In that sense, at least, they are representative of a pissed-off, polarized country where no one trusts the “facts” presented to them by either party or the media. The New York Times observes most voters have already made up their minds, and members of the opposing party disapprove of the president more than ever before. The group from Dayton that appeared on C-SPAN earlier this week alternately blamed Bush and Kerry for the loss of manufacturing jobs overseas, abortion law, and the war in Iraq. Their chief complaint: The candidates have no mind of their own and are pandering instead to focus groups just like them.
The candidates have reason to care what these characters think. According to The Cincinnati Enquirer, “The ‘Dayton housewife’ set the standard for the average middle-American voter. Richard Scammon and Ben Wattenberg, in their 1970 book The Real Majority, argued that candidates who spoke to her issues win presidential elections.” Or, as one reviewer wrote, they “Attempted to warn the Democratic Party not to pander to ‘trendy’ groups of voters, but instead to focus on the ‘unpoor, unblack and unyoung’ [sic] (that is, the average American voter) in order to achieve success at the polls. Much has changed in this country in the intervening thirty-odd years, but its message is one that, actually, the Republicans have been heeding more nationally.”
As opposed to Dayton Stepford wives of yore, the Enquirer found, “By and large, these swing voters are a gloomy bunch. Asked to describe the mood of the country, they use words like ‘unsettled,’ ‘upheaval’ and ‘falling apart.’” They also use words like “teeter totter” “schmaltzy” and “froggy.” “‘Things start looking good, and then they start to teeter-totter back down,’ said Jody Blair, 33, a Centerville housewife, mom, puppeteer and former teacher.” What do people like Blair really tell us? Not much about the election, but they certainly show a colorful America unafraid to share its opinions — bizarre and baseless though they may be.
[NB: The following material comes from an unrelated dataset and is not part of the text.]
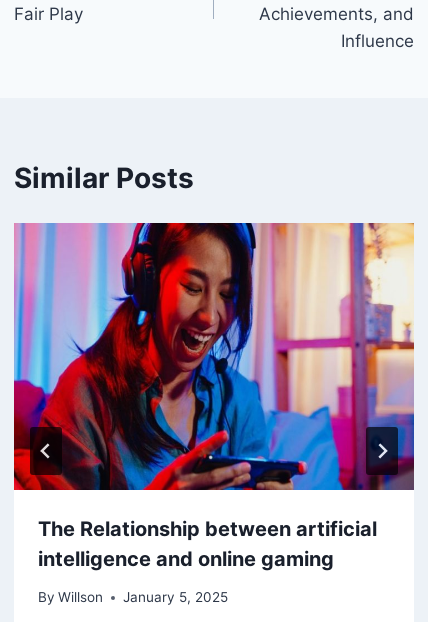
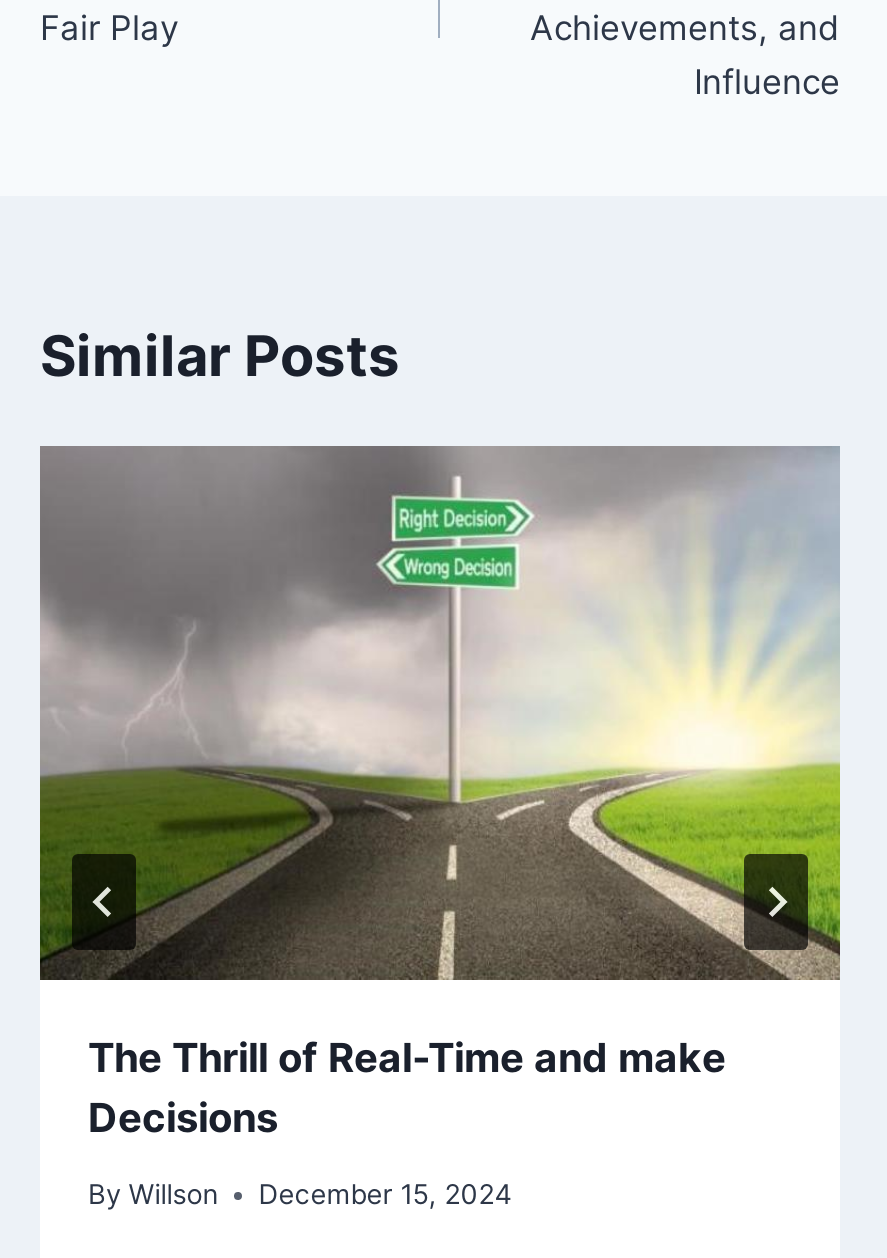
[13,222,415,571] [image] | The Relationship between artificial | intelligence and online gaming -> [38,444,842,1142] [image] | The Thrill of Real-Time and make | Decisions
[38,589,228,605] By Willson January 5, 2025 -> [88,1179,512,1211] By Willson December 15, 2024

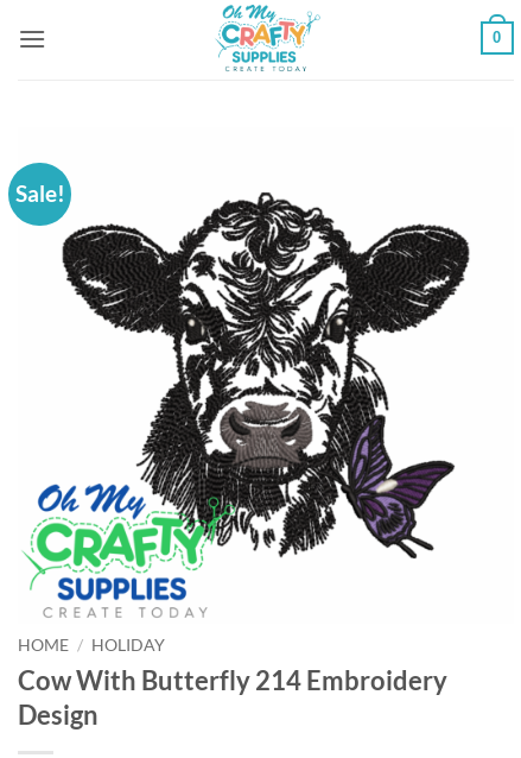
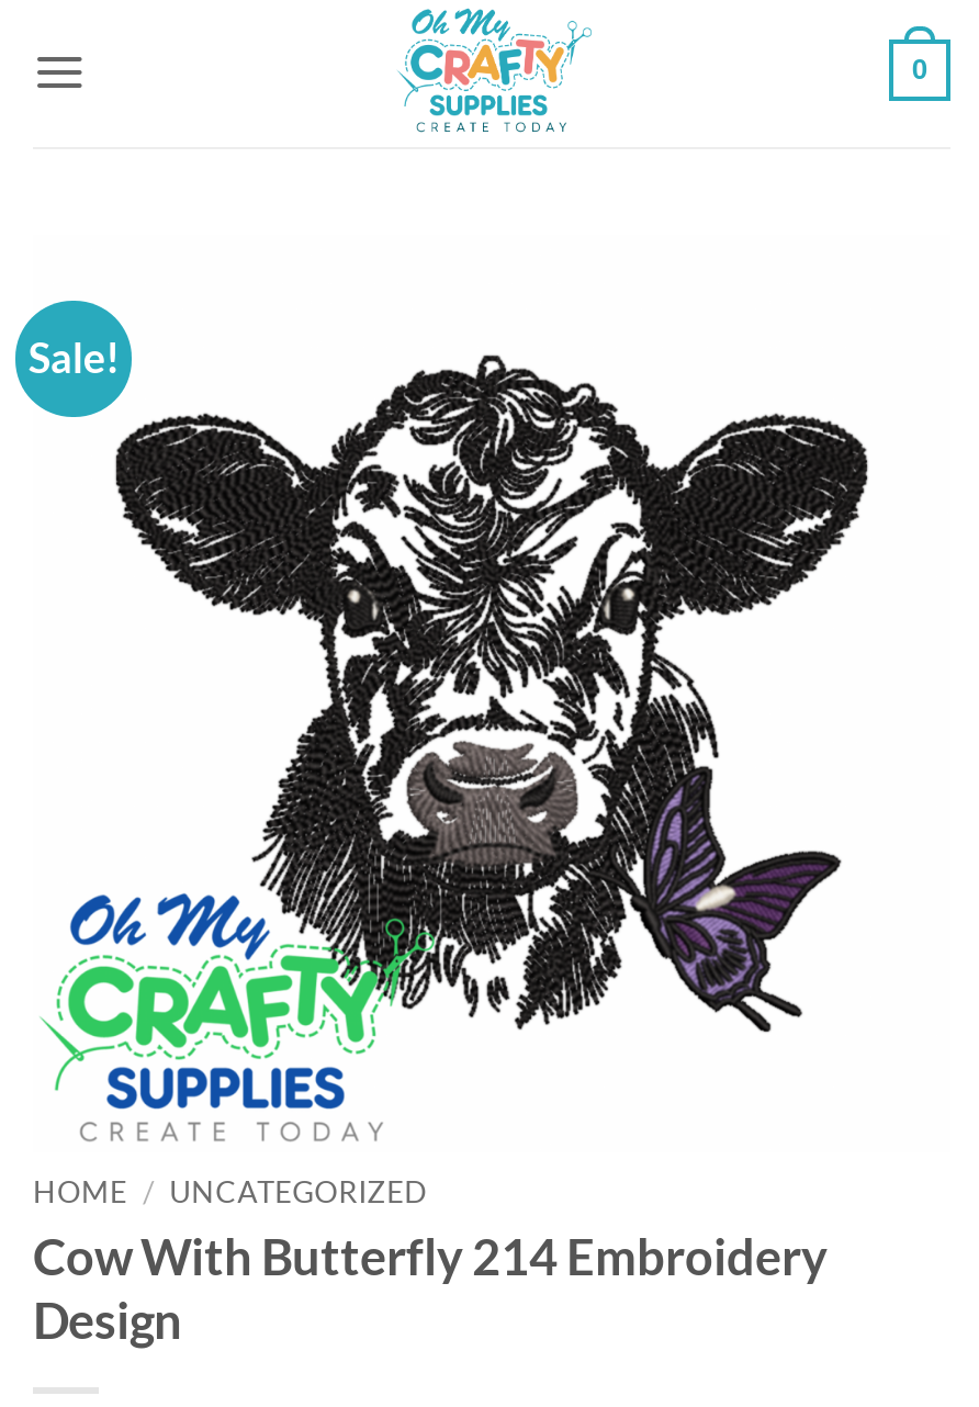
[18,636,165,655] HOME / HOLIDAY -> [33,1175,428,1210] HOME / UNCATEGORIZED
One group member said she decided to vote for Bush based on a chain email letter that claimed Teresa Heinz Kerry failed to provide health insurance for employees. If this was genuine Reality TV, she would have been voted out of the airless office space right then. Instead, the C-SPAN moderator kept her hushed up while counterparts dismissed Nader as “a fossil” and “a hippie,” and called Kerry “stiff” and “schmaltzy.” But Cheryl Maggard, 48, a house cleaner from Lebanon, Ohio, came up with the best dis on a candidate yet – “froggy,” for President Bush. She was, of course, talking about his stance on the war in Iraq. “He jumped too quick,” she said, veering off into a mixed metaphor. “You don’t get into a fight if you don’t know where the exit is.”